Our insights contribute to the entrepreneurship literature on the role of the contextual factors in entrepreneurship (Colombo et al. Citation2016; Davidsson, and Gordon Citation2016), especially in nascent start-ups, which have not yet built their ‘war chest’ of proprietary resources that can make them more immune to the unexpected environmental influences (Mickiewicz et al. Citation2017). Drawing upon data with fine-grained measures of quantity and quality of IT infrastructure (long-term ecosystem resilience traits) and of local perceived effectiveness of economic and social support during the pandemic (short-term ecosystem adaptability traits), our results suggest the positive relationship between the effectiveness of government economic response to the pandemic (adaptability) and entrepreneurial growth aspiration. It also reveals that the perceived effectiveness of government policy at the time of pandemic (adaptability) makes the quality of the technology infrastructure (resilience) – related to mobile communications in the locality of the business – less critical. Indeed, a few editorials and academic debates about the pandemic have intuitively suggested quite similar patterns (Belitski et al. Citation2022; Braunerhjelm Citation2022; Kuratko, and Audretsch Citation2021).

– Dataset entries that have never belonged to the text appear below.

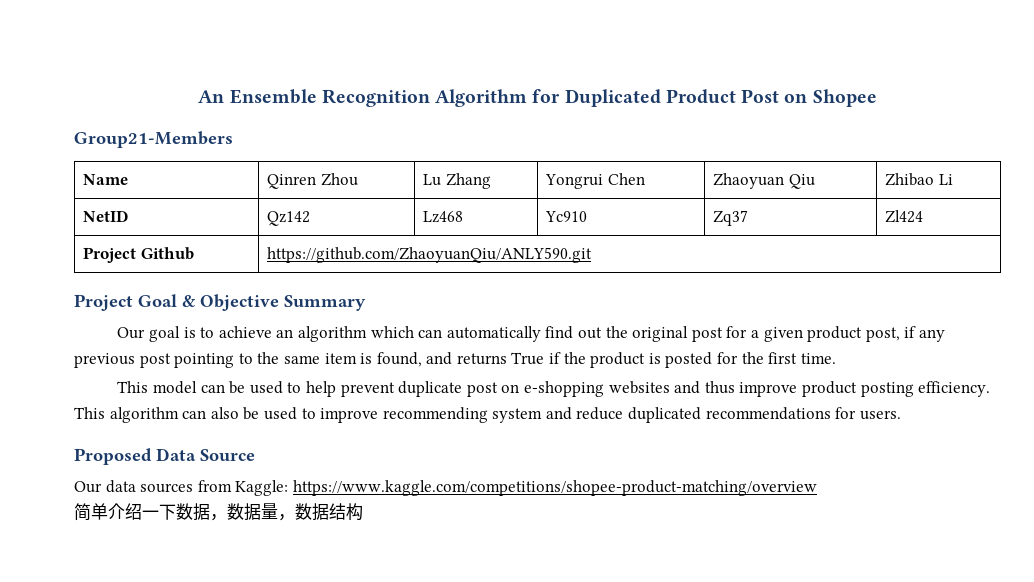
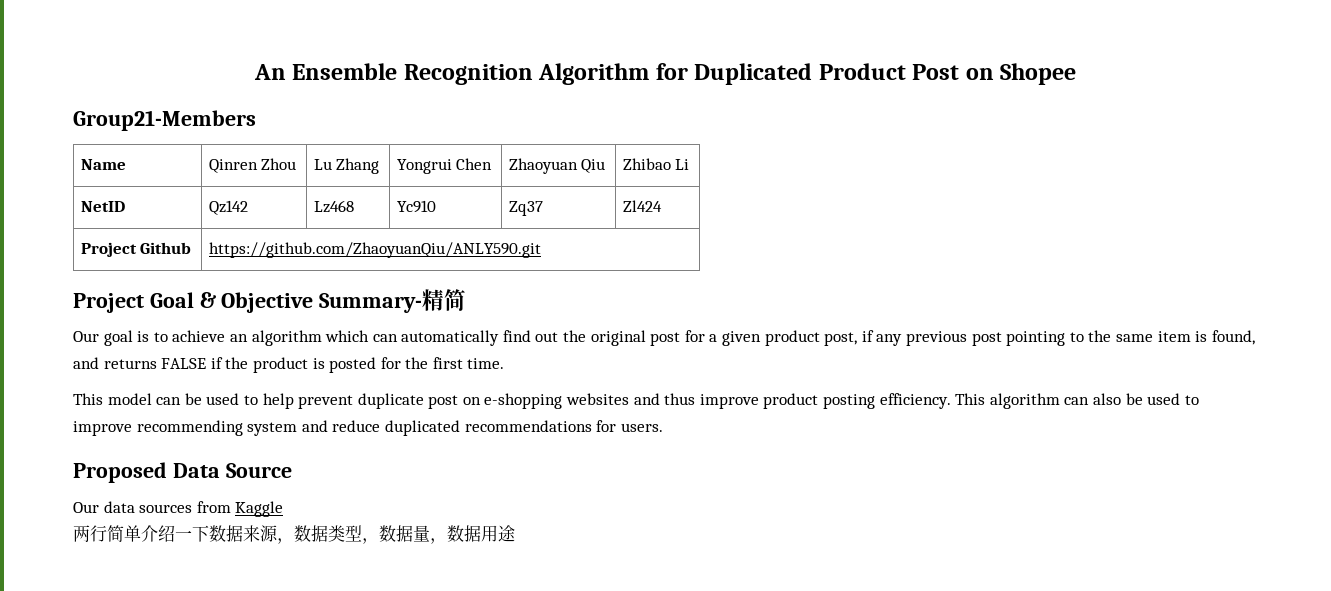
- Project Goal & Objective Summary
+ Project Goal & Objective Summary-精简
- Our goal is to achieve an algorithm which can automatically find out the original post for a given product post, if any previous post pointing to the same item is found, and returns True if the product is posted for the first time.
+ Our goal is to achieve an algorithm which can automatically find out the original post for a given product post, if any previous post pointing to the same item is found, and returns FALSE if the product is posted for the first time.
- Our data sources from Kaggle: https://www.kaggle.com/competitions/shopee-product-matching/overview
- 简单介绍一下数据，数据量，数据结构
+ Our data sources from Kaggle
+ 两行简单介绍一下数据来源，数据类型，数据量，数据用途

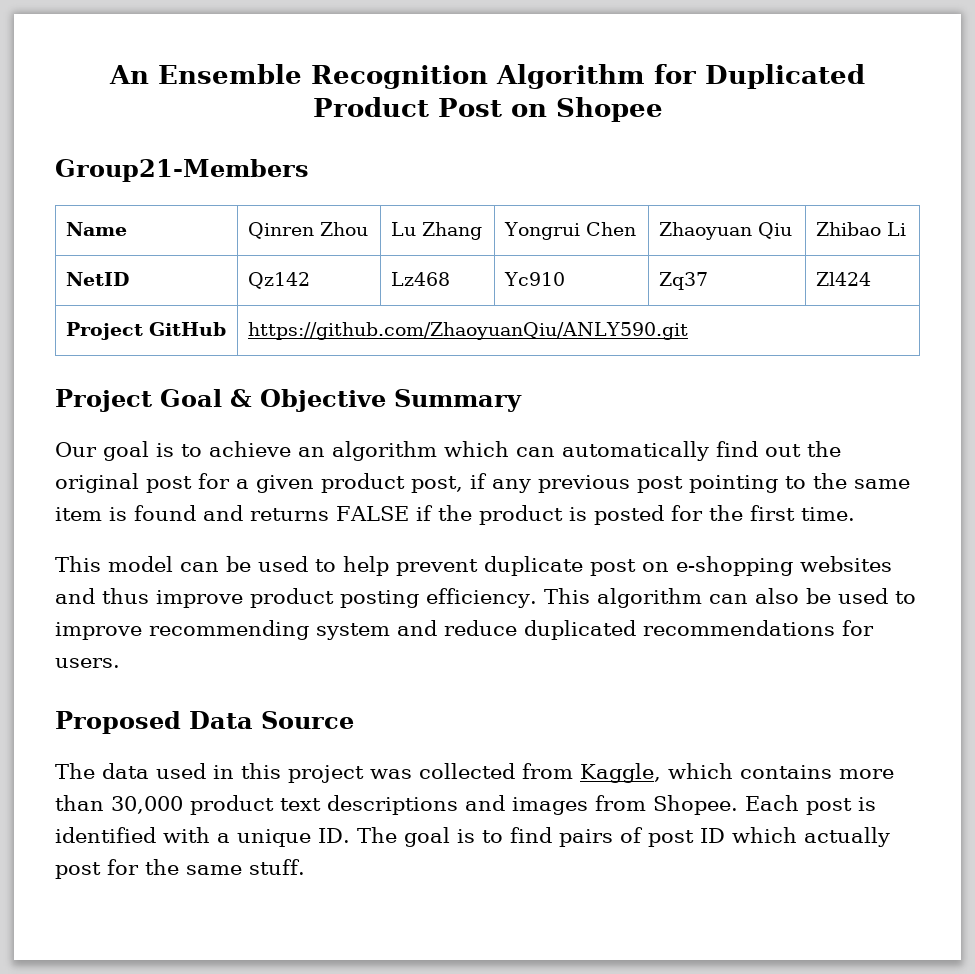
- Project Github | https://github.com/ZhaoyuanQiu/ANLY590.git
+ Project GitHub | https://github.com/ZhaoyuanQiu/ANLY590.git
- Project Goal & Objective Summary-精简
+ Project Goal & Objective Summary
- Our goal is to achieve an algorithm which can automatically find out the original post for a given product post, if any previous post pointing to the same item is found, and returns FALSE if the product is posted for the first time.
+ Our goal is to achieve an algorithm which can automatically find out the original post for a given product post, if any previous post pointing to the same item is found and returns FALSE if the product is posted for the first time.
- Our data sources from Kaggle
- 两行简单介绍一下数据来源，数据类型，数据量，数据用途
+ The data used in this project was collected from Kaggle, which contains more than 30,000 product text descriptions and images from Shopee. Each post is identified with a unique ID. The goal is to find pairs of post ID which actually post for the same stuff.

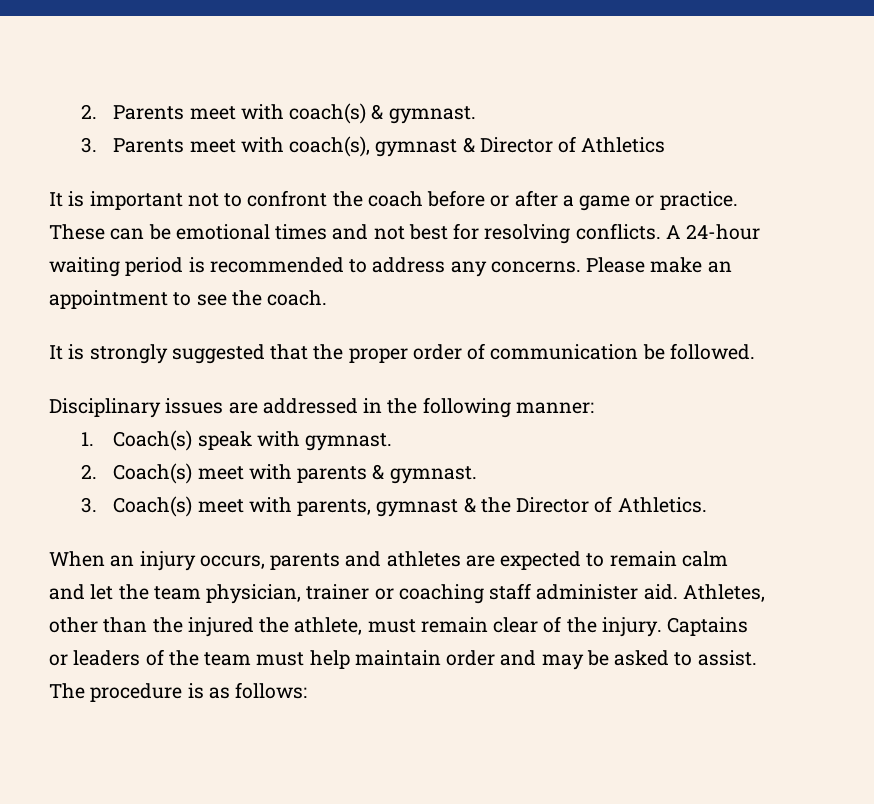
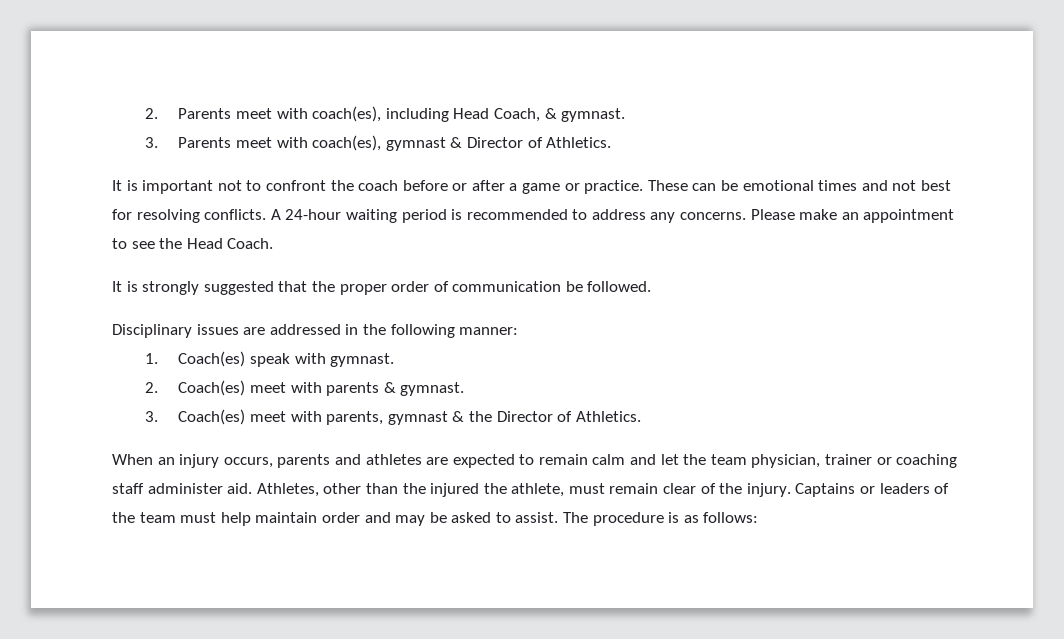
- 2. Parents meet with coach(s) & gymnast.
+ 2. Parents meet with coach(es), including Head Coach, & gymnast.
- 3. Parents meet with coach(s), gymnast & Director of Athletics
+ 3. Parents meet with coach(es), gymnast & Director of Athletics.
- Please make an appointment to see the coach.
+ Please make an appointment to see the Head Coach.
- 1. Coach(s) speak with gymnast.
+ 1. Coach(es) speak with gymnast.
- 2. Coach(s) meet with parents & gymnast.
+ 2. Coach(es) meet with parents & gymnast.
- 3. Coach(s) meet with parents, gymnast & the Director of Athletics.
+ 3. Coach(es) meet with parents, gymnast & the Director of Athletics.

We also contribute to the growing literature on entrepreneurship in the face of crises (Kuratko and Audretsch, Citation2021; Batjargal et al. Citation2023; Belghitar, Moro, and Radić Citation2022; Doern, Williams, and Vorley Citation2019; Wenzel, Stanske, and Lieberman Citation2020). We conceptually differentiate the impacts of two important aspects of the entrepreneurship ecosystem conditions: short-term adaptability of the ecosystem that is related to policy responses to disruptions versus long-term resilience of the ecosystem that is tied to the quality of infrastructure, particularly the quality of ICT infrastructure. The latter turned out to be critical, given the specific nature of the COVID-19 pandemic leading to surged demand on remote communications for business transactions. We examine the impact of these two aspects on the under-studied outcome variable of entrepreneurial growth aspiration, an important indicator of entrepreneurial ambition in the face of crises, which we interpret as an indicator of creative destruction (Schumpeter, Citation2008[1934]), where ambitious new projects emerge amid the economic difficulty.

To better understand our results, we searched for additional qualitative and anecdotal evidence. In interviews conducted by the GEM Chilean team with Chilean entrepreneurs, implemented during the pandemic, respondents recognized that they relied on smartphone apps or digital platforms to commercialize their products during the pandemic, given the social-distance restrictions (Guerrero, and Serey Citation2021b). Clearly, where the ICT quality was low (e.g. calls’ failure rate was one-quarter in a given municipality – maximum for our sample) that proved difficult, hence the association we identified in logit models. Also, on the demand side, as smartphones were very useful for COVID-19 controls, diagnosis, and follow-ups; as a side effect of the pandemic, the related process of learning also likely led to the increased competence and importance of mobile communication in everyday life of customers, further enabling businesses to rely more on mobile phones in their contacts with clients and on wider use of applications (Ibáñez et al. Citation2022). We also learned from the Chilean GEM team who have contacts with entrepreneurs that many informal Chilean entrepreneurs used their phones (personal WhatsApp applications, or messages) to sell services/products within both policy-prioritized and non-prioritized sectors during the initial government restrictions.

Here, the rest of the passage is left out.